Ghidra reverse engineering tool - page 4 - General Discussion and Assistance - CHDK Forum

Ghidra reverse engineering tool

  • 37 Replies
  • 23331 Views
*

Offline reyalp

  • ******
  • 14125
Re: Ghidra reverse engineering tool
« Reply #30 on: 12 / December / 2020, 00:48:38 »
Advertisements
Ghidra 9.2 was released in November: https://ghidra-sre.org/releaseNotes_9.2.html

There are a lot of changes, but nothing jumps out as being especially important for CHDK development.

It is not compatible with some of my scripts ( get_pinsn_at fails, which breaks ImportCHDKStubs and others).

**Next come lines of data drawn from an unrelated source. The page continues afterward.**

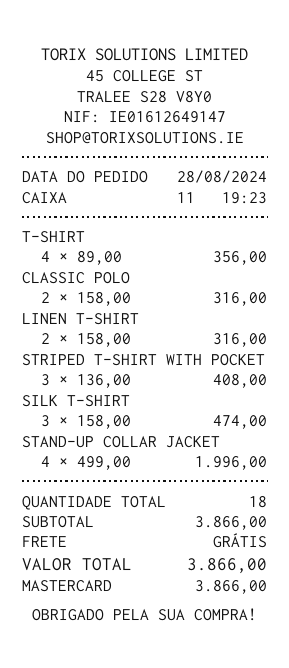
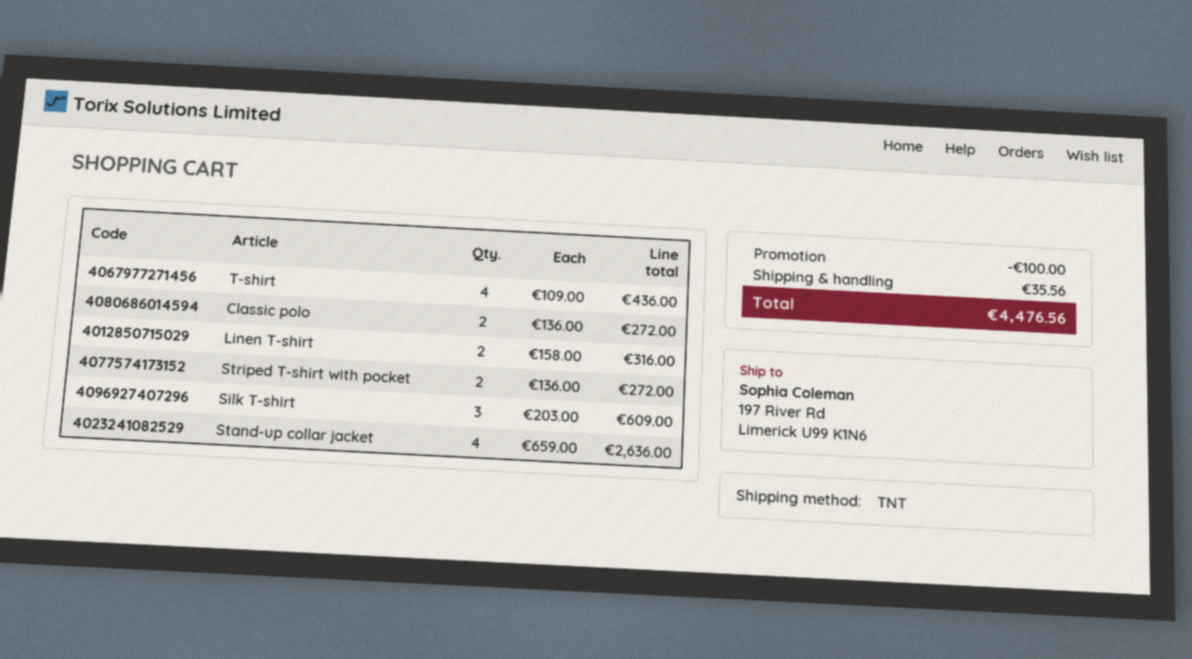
T-SHIRT: 4 x 89.00 = 356.00 -> 4 x 109.00 = 436.00
CLASSIC POLO: 2 x 158.00 = 316.00 -> 2 x 136.00 = 272.00
STRIPED T-SHIRT WITH POCKET: 3 x 136.00 = 408.00 -> 2 x 136.00 = 272.00
SILK T-SHIRT: 3 x 158.00 = 474.00 -> 3 x 203.00 = 609.00
STAND-UP COLLAR JACKET: 4 x 499.00 = 1996.00 -> 4 x 659.00 = 2636.00
discount: none -> 100.00
shipping: 0.00 -> 35.56
total: 3866.00 -> 4476.56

I'll look into fixing this, but for the moment upgrading is not recommended.

While both can be installed at the same time, opening programs with the new version will cause them to be upgraded, which may make them not open in the old version.

Don't forget what the H stands for.

*

Offline reyalp

  • ******
  • 14125
Re: Ghidra reverse engineering tool
« Reply #31 on: 13 / December / 2020, 23:34:05 »
I checked in fixes for the scripts in r5674. However, I noticed that ghidra 9.2 incorrectly disassembles some bl instructions (interpreting them as vst4.* with a warning "Instruction pcode is unimplemented") so I'd recommend sticking with 9.1.2 for now.
Don't forget what the H stands for.

*

Offline reyalp

  • ******
  • 14125
Re: Ghidra reverse engineering tool
« Reply #32 on: 23 / January / 2021, 19:09:24 »
I checked in fixes for the scripts in r5674. However, I noticed that ghidra 9.2 incorrectly disassembles some bl instructions (interpreting them as vst4.* with a warning "Instruction pcode is unimplemented") so I'd recommend sticking with 9.1.2 for now.
9.2.2 was released on Dec 29 and appears to fix this issue. The CHDK scripts work correctly, so I'd say this is the recommended version for new installs now. If you're already on 9.1.x, I haven't seen any really compelling reasons to upgrade, though I think the disassembly may be a bit improved.
Don't forget what the H stands for.

*

Offline reyalp

  • ******
  • 14125
Re: Ghidra reverse engineering tool
« Reply #33 on: 16 / February / 2021, 23:11:44 »
In trunk r5733, I added some files in tools/ghidra_scripts/datatypes that can be used to make Ghidra aware of function prototypes and structure definitions. This can significantly improve decompiler output, both in the identified functions themselves, and in other code that calls them.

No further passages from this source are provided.